== Segment start ==

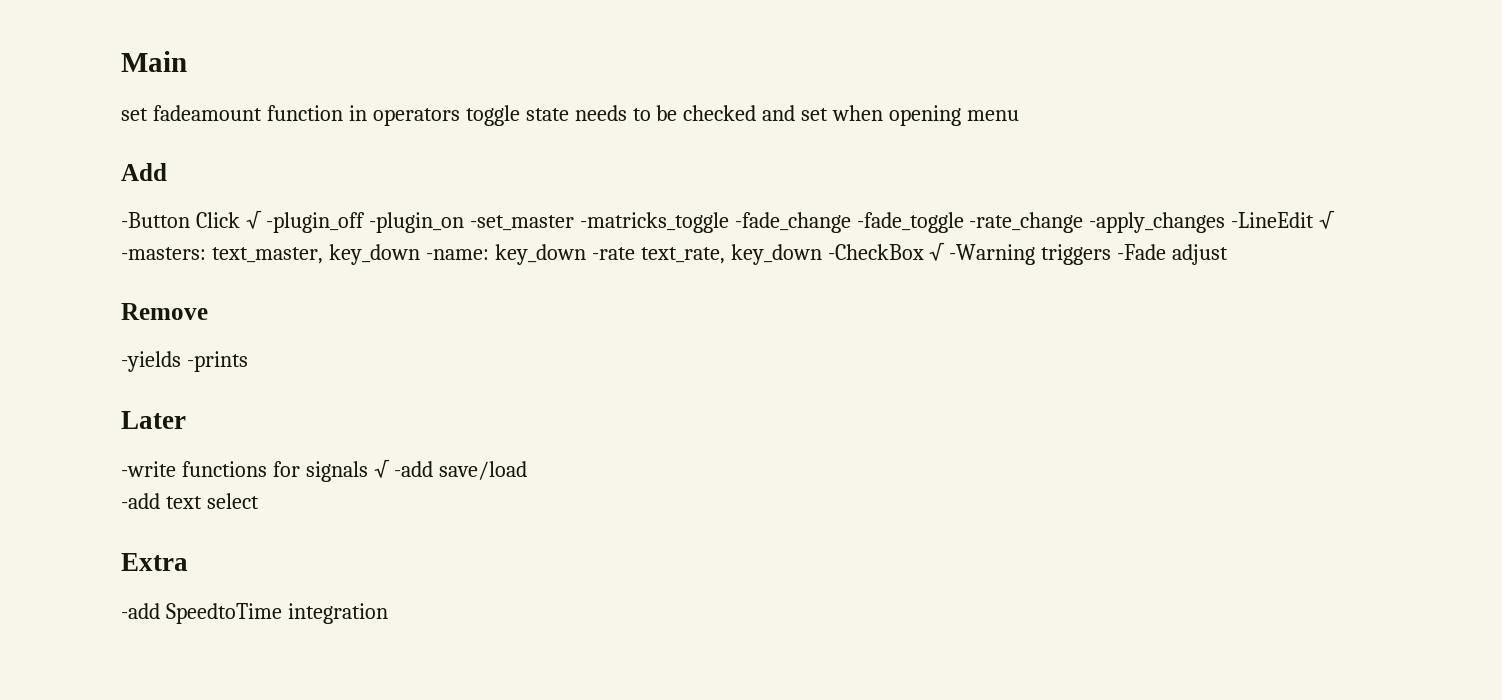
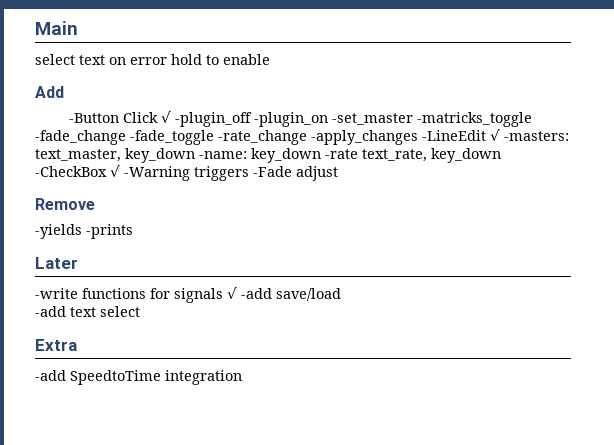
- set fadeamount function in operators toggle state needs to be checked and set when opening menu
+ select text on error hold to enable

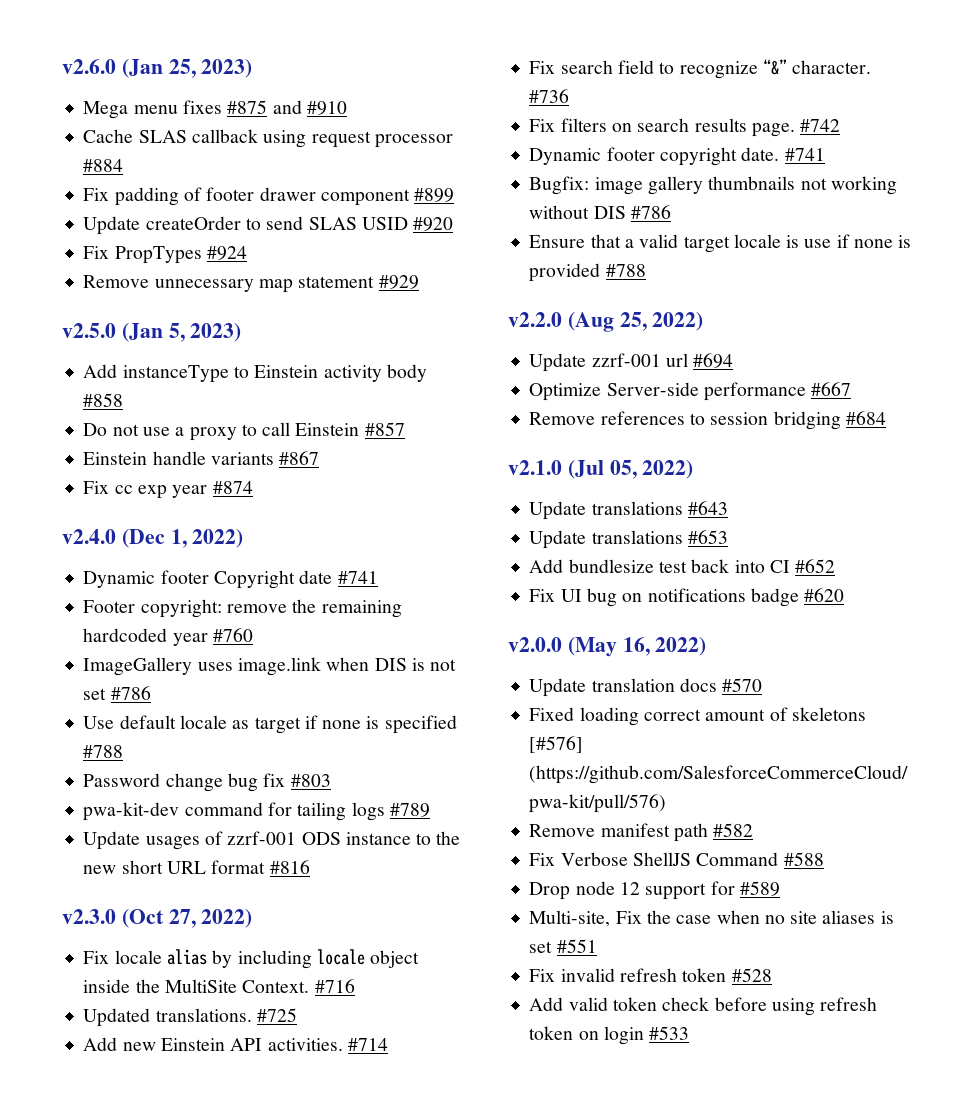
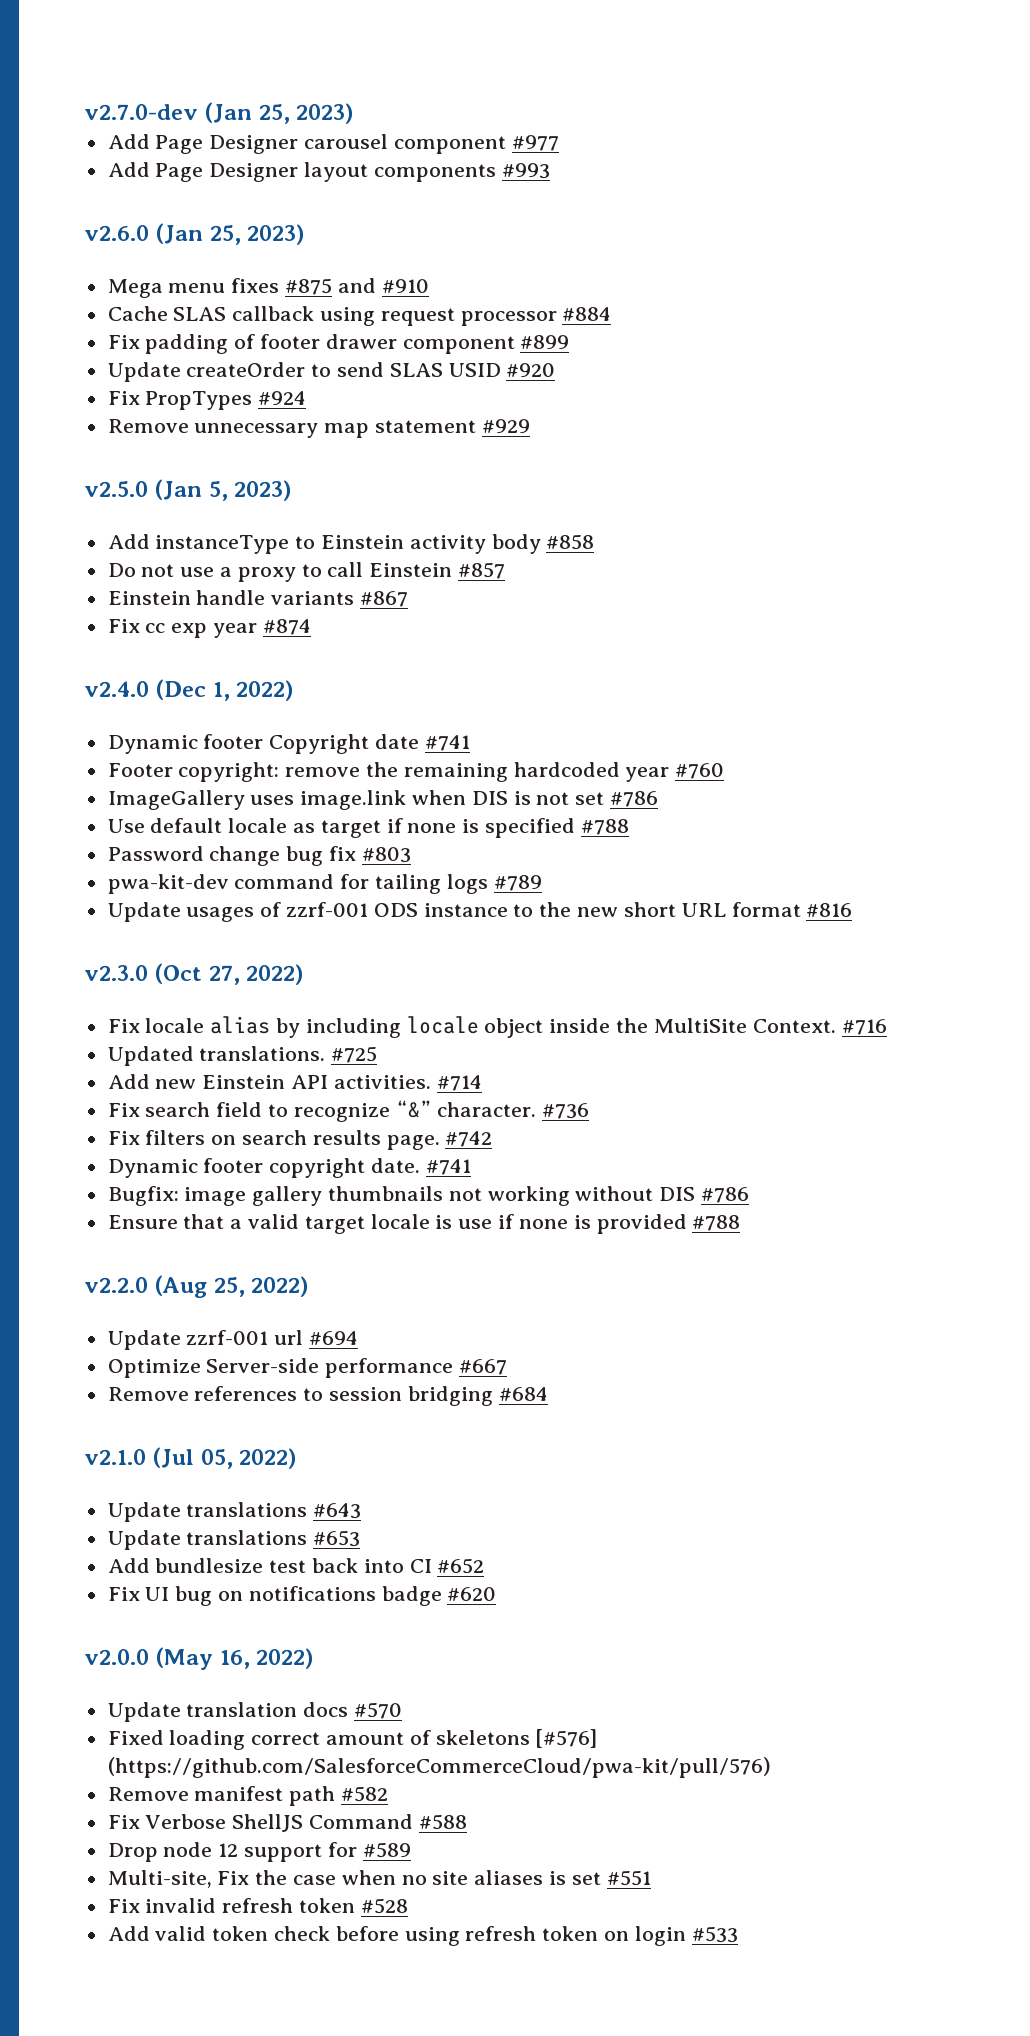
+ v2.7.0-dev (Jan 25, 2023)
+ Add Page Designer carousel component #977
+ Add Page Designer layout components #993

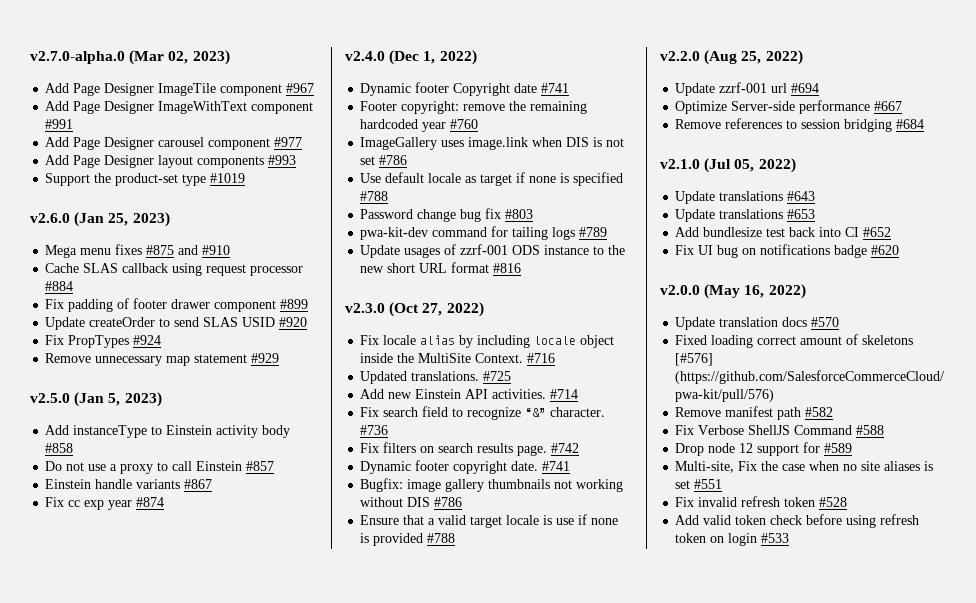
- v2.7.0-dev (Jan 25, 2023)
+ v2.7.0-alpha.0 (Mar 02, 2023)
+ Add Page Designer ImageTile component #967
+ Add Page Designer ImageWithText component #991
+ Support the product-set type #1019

== Segment end ==
== Segment start ==

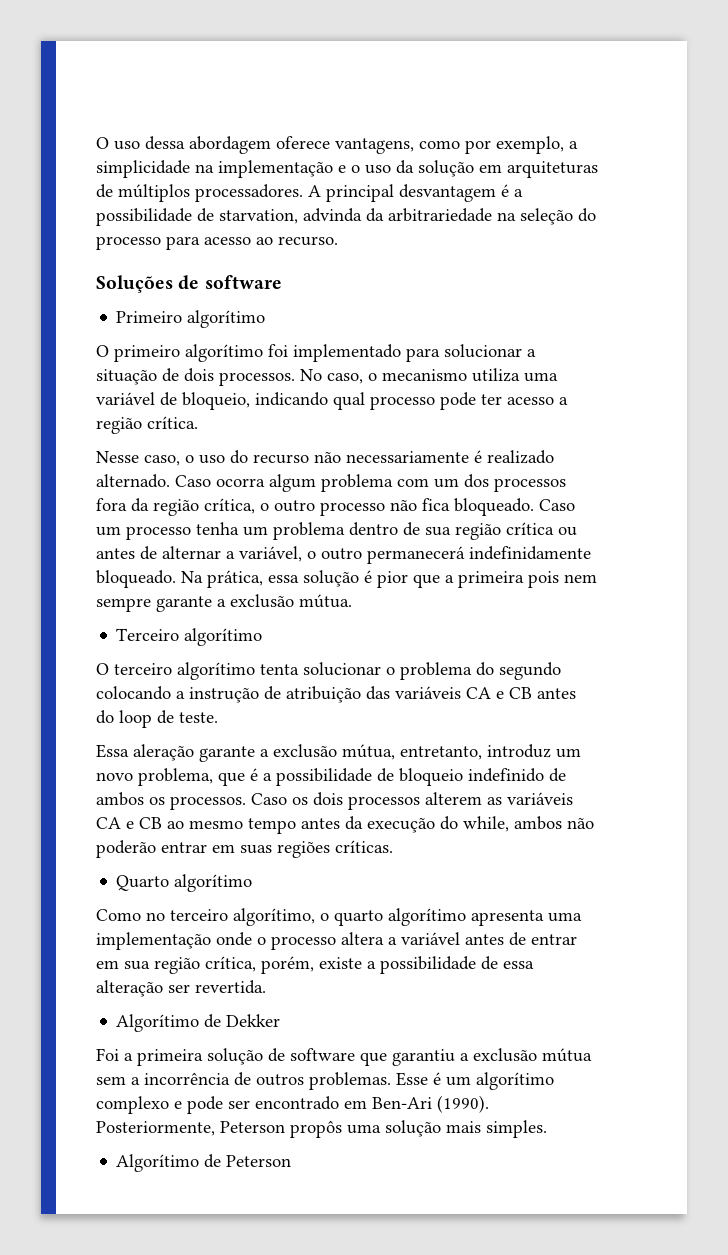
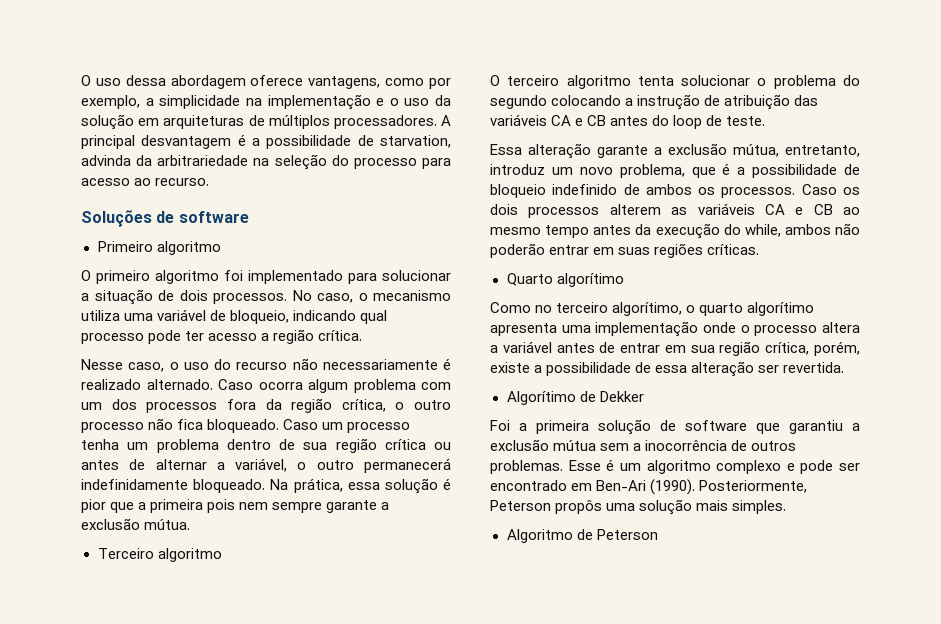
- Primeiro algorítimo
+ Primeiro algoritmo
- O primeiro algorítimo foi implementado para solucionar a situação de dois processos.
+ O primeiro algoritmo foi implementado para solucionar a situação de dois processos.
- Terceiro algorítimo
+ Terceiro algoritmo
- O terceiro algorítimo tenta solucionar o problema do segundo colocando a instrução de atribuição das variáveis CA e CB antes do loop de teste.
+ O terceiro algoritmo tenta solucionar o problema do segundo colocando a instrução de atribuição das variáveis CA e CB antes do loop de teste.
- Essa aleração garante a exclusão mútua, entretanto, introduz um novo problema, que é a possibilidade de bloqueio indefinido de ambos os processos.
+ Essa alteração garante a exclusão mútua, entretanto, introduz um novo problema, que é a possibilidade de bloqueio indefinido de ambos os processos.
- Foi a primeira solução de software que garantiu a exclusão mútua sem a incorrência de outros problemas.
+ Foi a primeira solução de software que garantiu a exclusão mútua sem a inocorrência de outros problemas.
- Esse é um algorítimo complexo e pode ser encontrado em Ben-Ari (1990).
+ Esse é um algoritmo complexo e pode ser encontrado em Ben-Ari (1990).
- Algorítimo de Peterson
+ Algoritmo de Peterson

== Segment end ==

_What the task asks:_ Work out how many lines in the data hold the word "processos"; reply with the number alone.

_The answer:_ 4